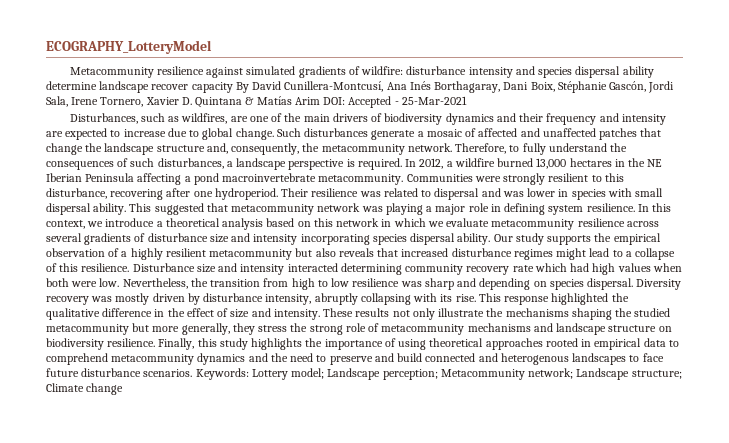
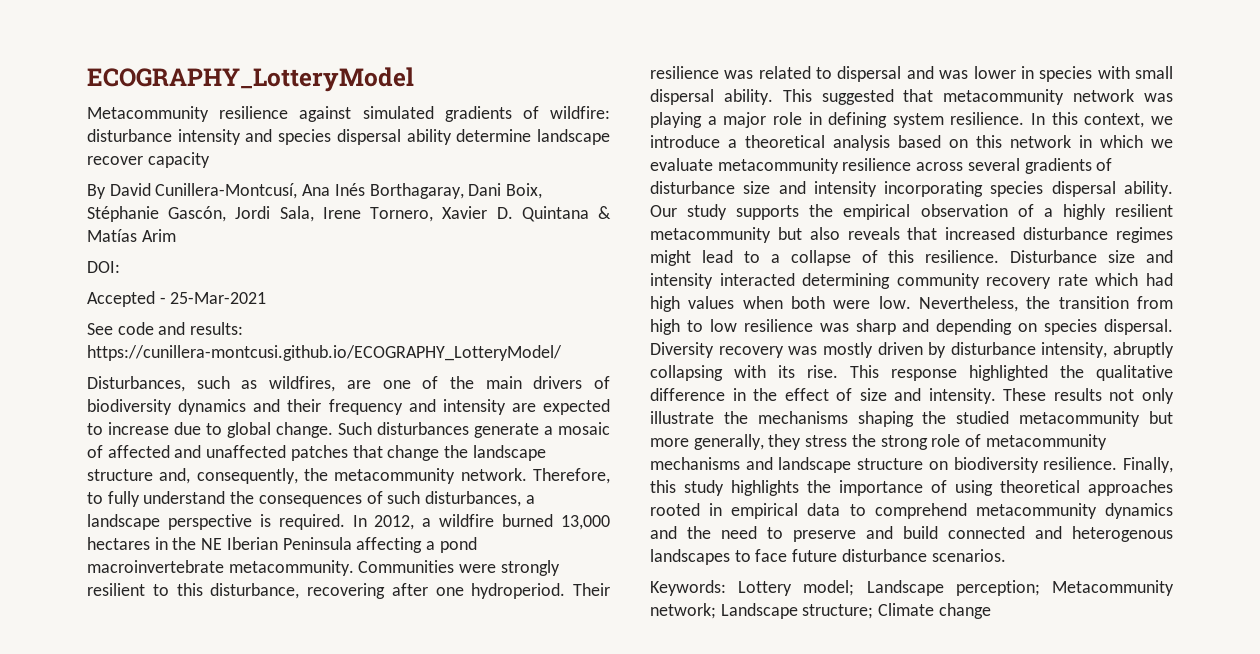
- Metacommunity resilience against simulated gradients of wildfire: disturbance intensity and species dispersal ability determine landscape recover capacity By David Cunillera-Montcusí, Ana Inés Borthagaray, Dani Boix, Stéphanie Gascón, Jordi Sala, Irene Tornero, Xavier D. Quintana & Matías Arim DOI: Accepted - 25-Mar-2021
+ Metacommunity resilience against simulated gradients of wildfire: disturbance intensity and species dispersal ability determine landscape recover capacity
+ By David Cunillera-Montcusí, Ana Inés Borthagaray, Dani Boix, Stéphanie Gascón, Jordi Sala, Irene Tornero, Xavier D. Quintana & Matías Arim
+ DOI:
+ Accepted - 25-Mar-2021
+ See code and results: https://cunillera-montcusi.github.io/ECOGRAPHY_LotteryModel/
- Finally, this study highlights the importance of using theoretical approaches rooted in empirical data to comprehend metacommunity dynamics and the need to preserve and build connected and heterogenous landscapes to face future disturbance scenarios. Keywords: Lottery model; Landscape perception; Metacommunity network; Landscape structure; Climate change
+ Finally, this study highlights the importance of using theoretical approaches rooted in empirical data to comprehend metacommunity dynamics and the need to preserve and build connected and heterogenous landscapes to face future disturbance scenarios.
+ Keywords: Lottery model; Landscape perception; Metacommunity network; Landscape structure; Climate change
========================================
**REQUIRED ACTION**
Omit pictures; set down the rest of the material word for word.

**TASK ANSWER**
- Metacommunity resilience against simulated gradients of wildfire: disturbance intensity and species dispersal ability determine landscape recover capacity By David Cunillera-Montcusí, Ana Inés Borthagaray, Dani Boix, Stéphanie Gascón, Jordi Sala, Irene Tornero, Xavier D. Quintana & Matías Arim DOI: Accepted - 25-Mar-2021
+ Metacommunity resilience against simulated gradients of wildfire: disturbance intensity and species dispersal ability determine landscape recover capacity
+ By David Cunillera-Montcusí, Ana Inés Borthagaray, Dani Boix, Stéphanie Gascón, Jordi Sala, Irene Tornero, Xavier D. Quintana & Matías Arim
+ DOI:
+ Accepted - 25-Mar-2021
+ See code and results: https://cunillera-montcusi.github.io/ECOGRAPHY_LotteryModel/
- Finally, this study highlights the importance of using theoretical approaches rooted in empirical data to comprehend metacommunity dynamics and the need to preserve and build connected and heterogenous landscapes to face future disturbance scenarios. Keywords: Lottery model; Landscape perception; Metacommunity network; Landscape structure; Climate change
+ Finally, this study highlights the importance of using theoretical approaches rooted in empirical data to comprehend metacommunity dynamics and the need to preserve and build connected and heterogenous landscapes to face future disturbance scenarios.
+ Keywords: Lottery model; Landscape perception; Metacommunity network; Landscape structure; Climate change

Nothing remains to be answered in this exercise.